- MATERIALS PROVIDED -
□ □ □ □ □ □ □
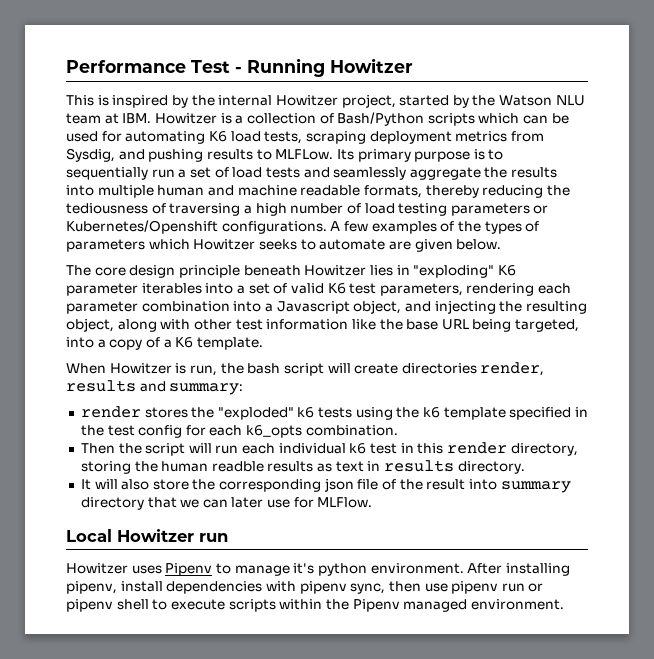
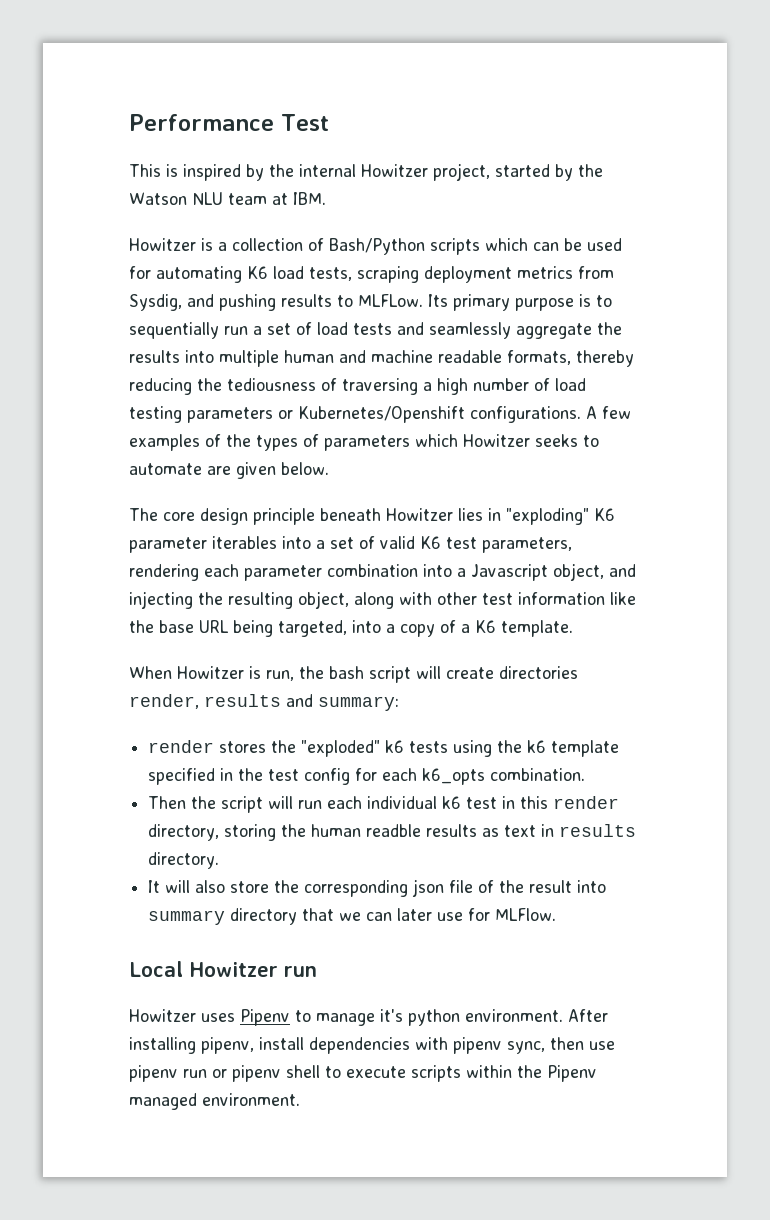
[235,58,413,77] - Running Howitzer -> (329, 122) none
(152, 118) none -> (326, 198) //

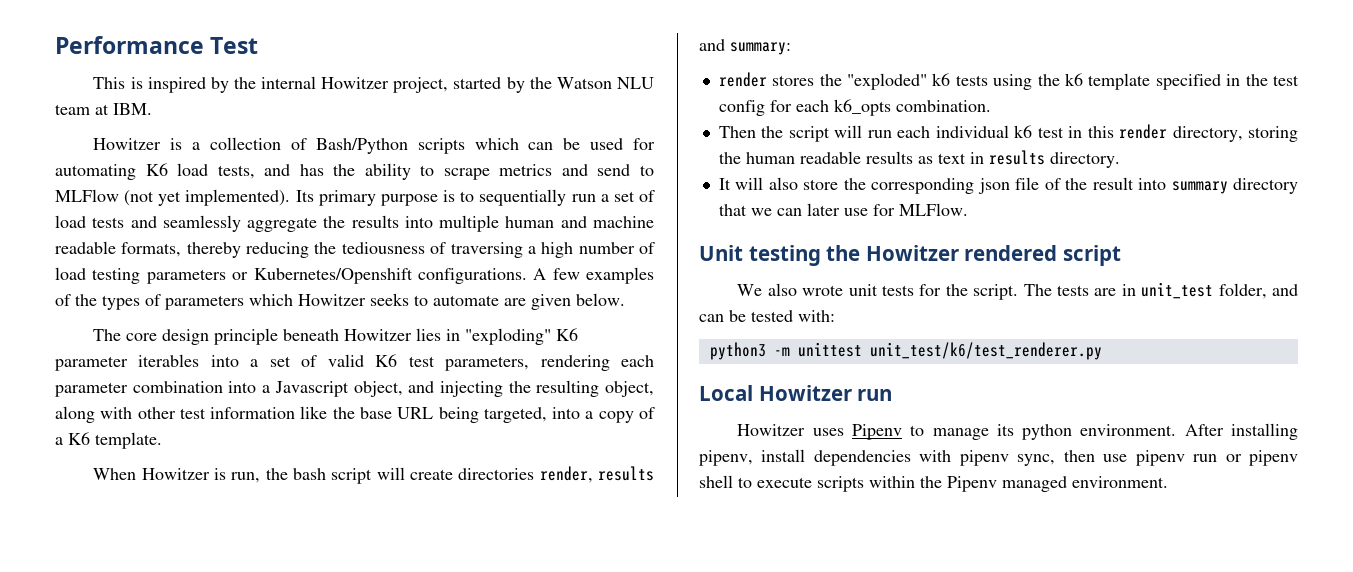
[357,266,614,283] [129,294,423,311] scraping deployment metrics from Sysdig, and pushing results to MLFLow. -> [264,163,655,180] [55,189,291,206] and has the ability to scrape metrics and send to MLFlow (not yet implemented).
[366,824,422,837] readble -> [799,151,861,164] readable
(557, 914) none -> [699,245,1121,266] [737,282,1298,300] [699,310,835,322] [709,342,1102,360] // Unit testing the Howitzer rendered script // We also wrote unit tests for the script. The tests are in unit_test folder, and can be tested with: // python3 -m unittest unit_test/k6/test_renderer.py
[380,1009,403,1022] it's -> [996,424,1014,436] its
□ □ □ □ □ □ □
- BRIEF -
Take the material above from its first line through the line that has "(152, 118) none -> (326, 198) //" and copy it exactly, without any pictures.

- THE ANSWER -
[235,58,413,77] - Running Howitzer -> (329, 122) none
(152, 118) none -> (326, 198) //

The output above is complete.